Are you capturing this value? Are you getting paid 4x as much as before? If you are not capturing this increase in the value of your work, who is? If you're not getting paid 4x as much as before, which I doubt you are, why are you doing this?

I am getting paid significantly more than a year ago, but definitely not 4x as much. However, I have a lot more free time than I did before. And this while working on my own side projects as well; which are slowly growing into ramen-profitability. There are also other things to factor in, like living in South East Asia at a low cost of living and billing US and EU standard rates.

> why are you doing this?

Because I love doing this? Both web and software development are passions, AI feels like a lever; and making my money with this is nothing short of a dream come true.

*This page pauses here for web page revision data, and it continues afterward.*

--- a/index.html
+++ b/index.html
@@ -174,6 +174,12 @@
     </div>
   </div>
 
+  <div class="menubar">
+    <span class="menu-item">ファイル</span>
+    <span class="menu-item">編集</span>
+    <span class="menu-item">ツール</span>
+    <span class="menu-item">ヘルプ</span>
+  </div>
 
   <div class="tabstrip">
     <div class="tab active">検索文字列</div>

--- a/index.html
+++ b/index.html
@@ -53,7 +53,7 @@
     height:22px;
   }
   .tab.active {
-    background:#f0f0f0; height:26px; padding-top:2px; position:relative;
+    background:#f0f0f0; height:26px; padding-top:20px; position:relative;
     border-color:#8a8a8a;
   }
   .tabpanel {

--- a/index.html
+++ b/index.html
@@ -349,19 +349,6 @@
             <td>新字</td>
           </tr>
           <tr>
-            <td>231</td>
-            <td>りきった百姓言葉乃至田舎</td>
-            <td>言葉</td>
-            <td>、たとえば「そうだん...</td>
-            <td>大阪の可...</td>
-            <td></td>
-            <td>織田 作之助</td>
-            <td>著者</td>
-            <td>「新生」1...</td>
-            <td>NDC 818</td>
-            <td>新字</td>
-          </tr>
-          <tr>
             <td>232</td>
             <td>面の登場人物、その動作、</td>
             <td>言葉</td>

Not why you build software man, why are you taking 3 jobs and foregoing receiving 3 salaries.
Because they are willing to pay my asking rate. Maybe it’s 3 jobs, but for me it’s still one. I can’t help that their 3 other devs aren’t as productive. I’m not here to defend them either. Absolutely quite some companies are going this route, it’s not a unique situation either. What should I do? Not adapt and complain about the job market? Using AI -IDEs since day one, I also see the writings on the wall, so I’m also taking advantage of these things (like anyone should).
You're absolutely right. The rational thing for you to do is to enable further exploitation of your own class and hand over the extra profit on a silver plate to others.
Either you adapt, or you don't. But this is what's coming for all software/web & IT jobs. I am not making up the rules of the game; neither am I sitting here and be bitter about it.
I think the main difference here is that you _know_ your stack and can foresee the issues if the AI goes that direction. The vibes based coder in the article seems to be incapable of seeing those problems, and solves them by just spamming the prompts harder.
... The current global system just isn't going to make it, is it?
I am not the judge of that, but I always felt like I freelanced/contracted out in the fringes. So I am definitely not the average of the industry here.